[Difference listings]
Segment Open

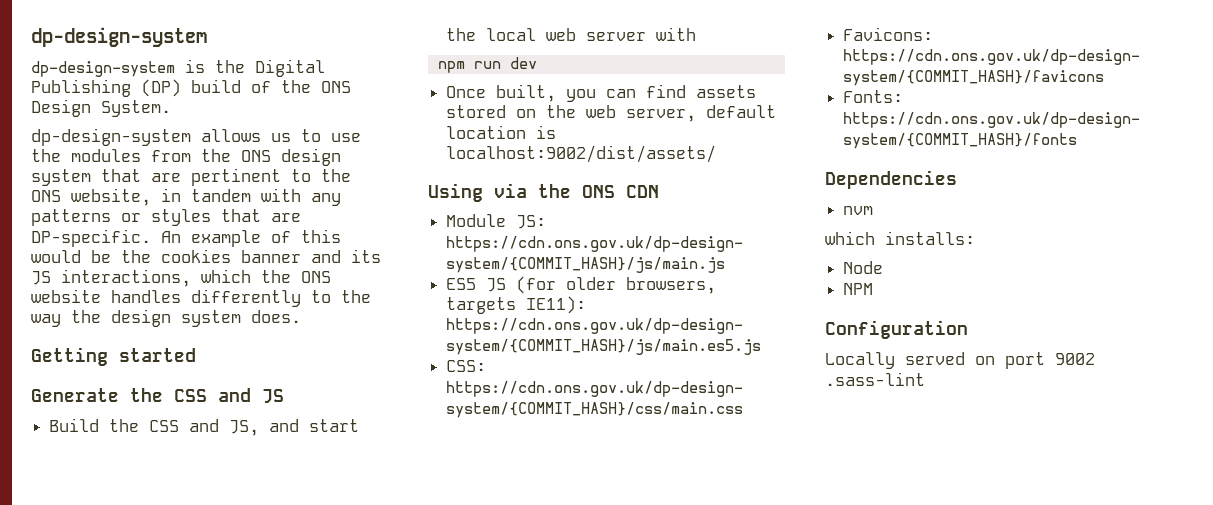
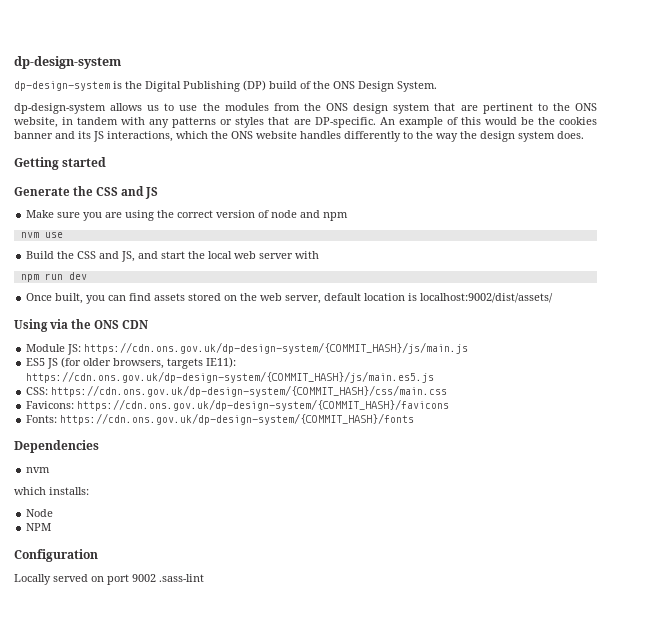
+ Make sure you are using the correct version of node and npm
+ nvm use

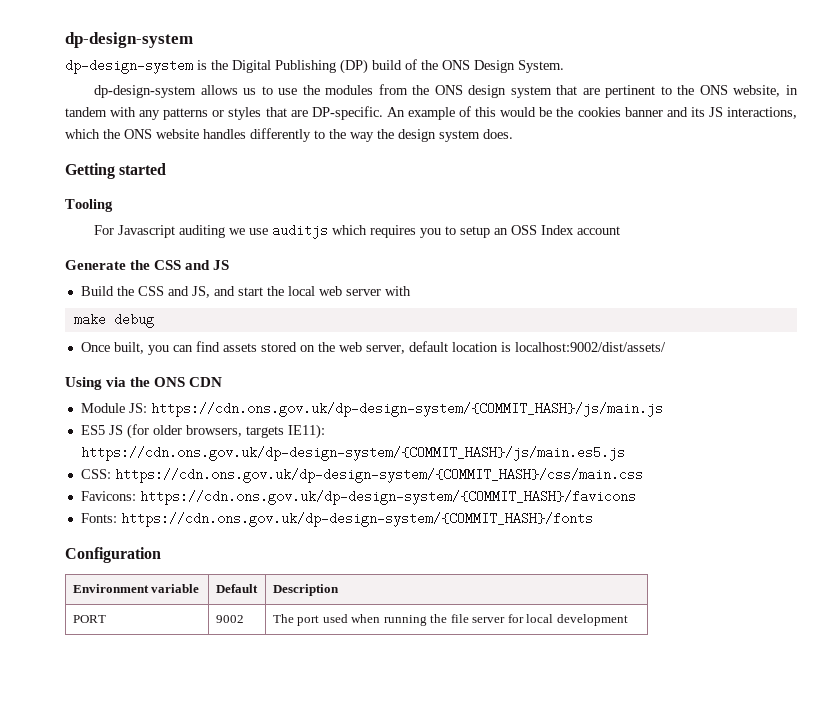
+ Tooling
+ For Javascript auditing we use auditjs which requires you to setup an OSS Index account
- Make sure you are using the correct version of node and npm
- nvm use
- npm run dev
+ make debug
- Dependencies
- nvm
- which installs:
- Node
- NPM
  Configuration
- Locally served on port 9002 .sass-lint
+ Environment variable | Default | Description
+ PORT | 9002 | The port used when running the file server for local development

Segment Closed

[Exercise prompt] In the data above, find each line that uses the string "port". Copy it.

[Exercise result]
- Locally served on port 9002 .sass-lint
+ PORT | 9002 | The port used when running the file server for local development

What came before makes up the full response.